A method for recovering terephthalic acid from a ground polyethylene terephthalate product as described in the above. 5. A screw-conveyor having a tapered portion corresponding to the tapered portion inside a cylinder having a main body and a tapered portion located at the tip of the main body portion, as a reactive decomposition device at the final stage of the reactive cracking step. Using a horizontal reaction and decomposition apparatus provided, a recovered polyethylene terephthalate pulverized product, a solvent and an alkali are supplied into the horizontal reaction and decomposition apparatus, and the pulverized product is terephthalate and ethylene mainly in the main body while being decomposed and heated.
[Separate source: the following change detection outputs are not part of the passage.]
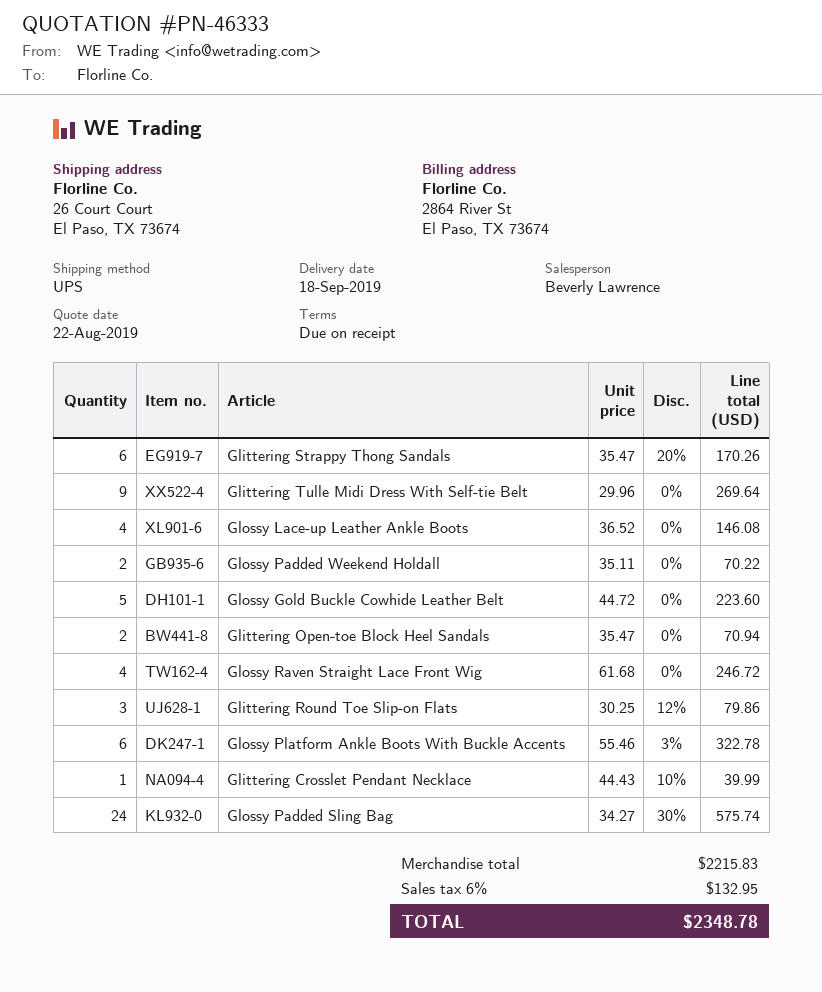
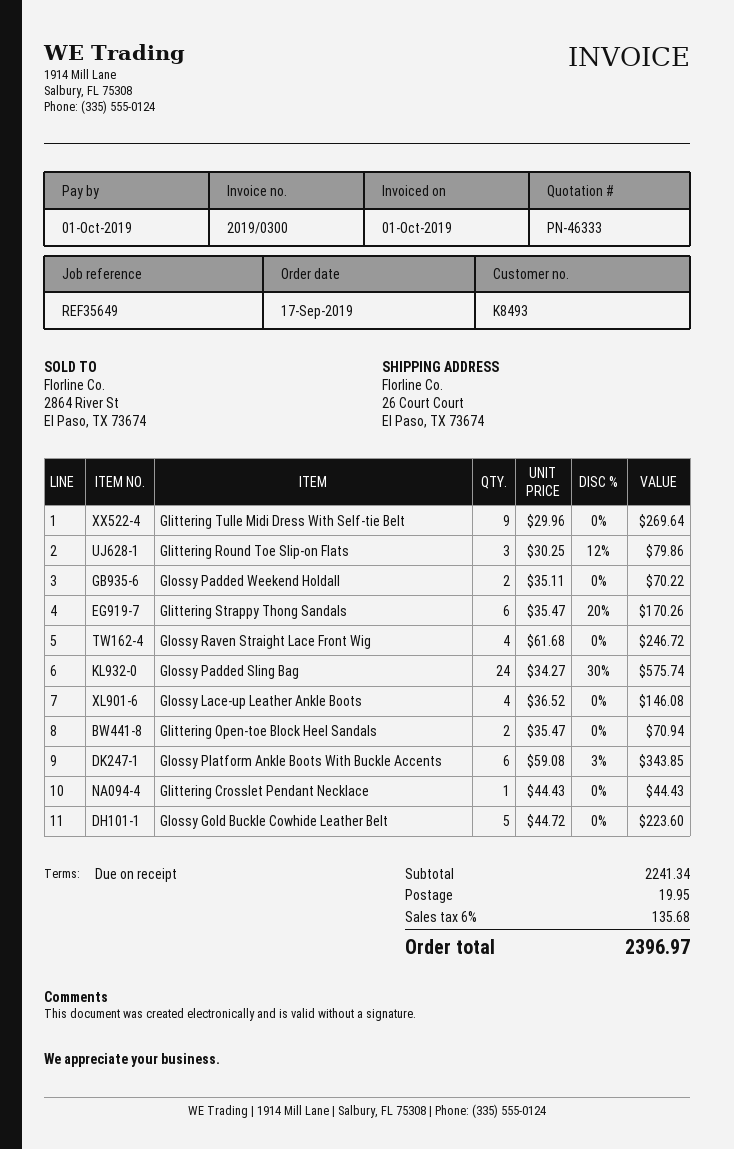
Glossy Platform Ankle Boots With Buckle Accents: 6 x 55.46 - 3% = 322.78 -> 6 x 59.08 - 3% = 343.85
Glittering Crosslet Pendant Necklace: 1 x 44.43 - 10% = 39.99 -> 1 x 44.43 = 44.43
subtotal: 2215.83 -> 2241.34
shipping: none -> 19.95
tax: 6% = 132.95 -> 6% = 135.68
total: 2348.78 -> 2396.97

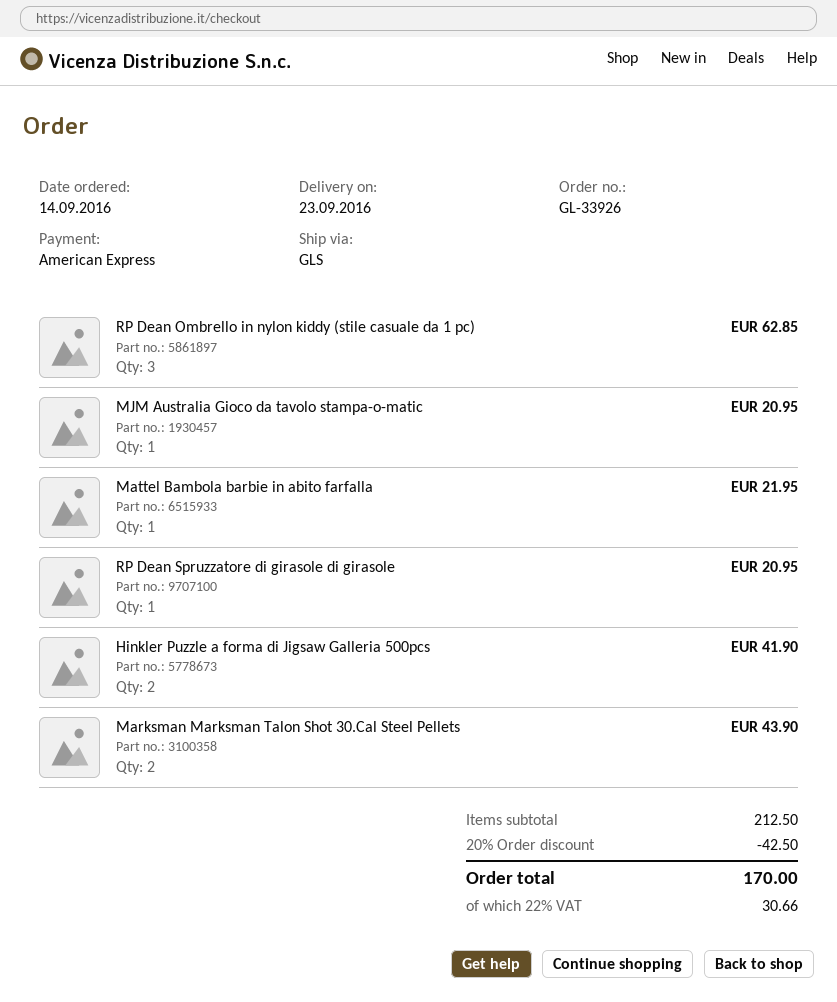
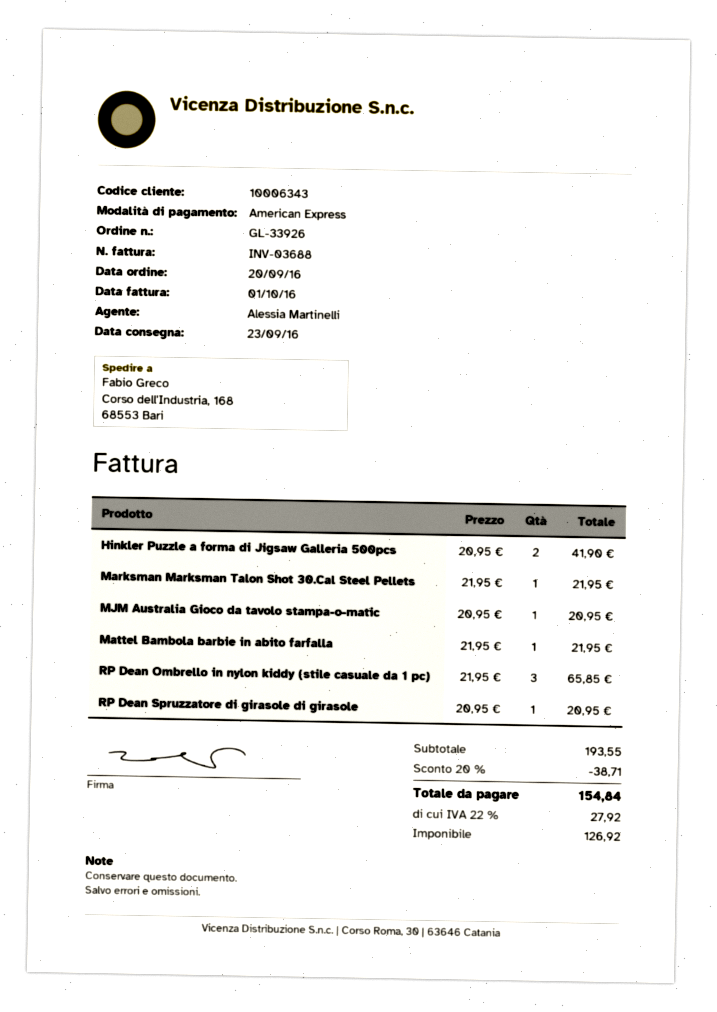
order date: 2016-09-14 -> 2016-09-20
RP Dean Ombrello in nylon kiddy (stile casuale da 1 pc): 3 for 62.85 -> 3 for 65.85
Marksman Marksman Talon Shot 30.Cal Steel Pellets: 2 for 43.90 -> 1 for 21.95
subtotal: 212.50 -> 193.55
discount: 20% = 42.50 -> 20% = 38.71
tax: 22% = 30.66 -> 22% = 27.92
total: 170.00 -> 154.84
The method for recovering terephthalic acid from a pulverized recovered polyethylene terephthalate product according to any one of claims 1 to 4, wherein the reaction-decomposed slurry is squeezed from the tapered portion by reacting with glycerol. 6. A method in which sodium carbonate is used as an alkali, and the mass ratio of the recovered polyethylene terephthalate pulverized product and ethylene glycol during preheating and decomposition heating is determined by
The method for recovering terephthalic acid from a ground polyethylene terephthalate product according to claim 3, wherein the ratio is 1: 0.8 to 1.2 and 1: 2.0 to 2.5.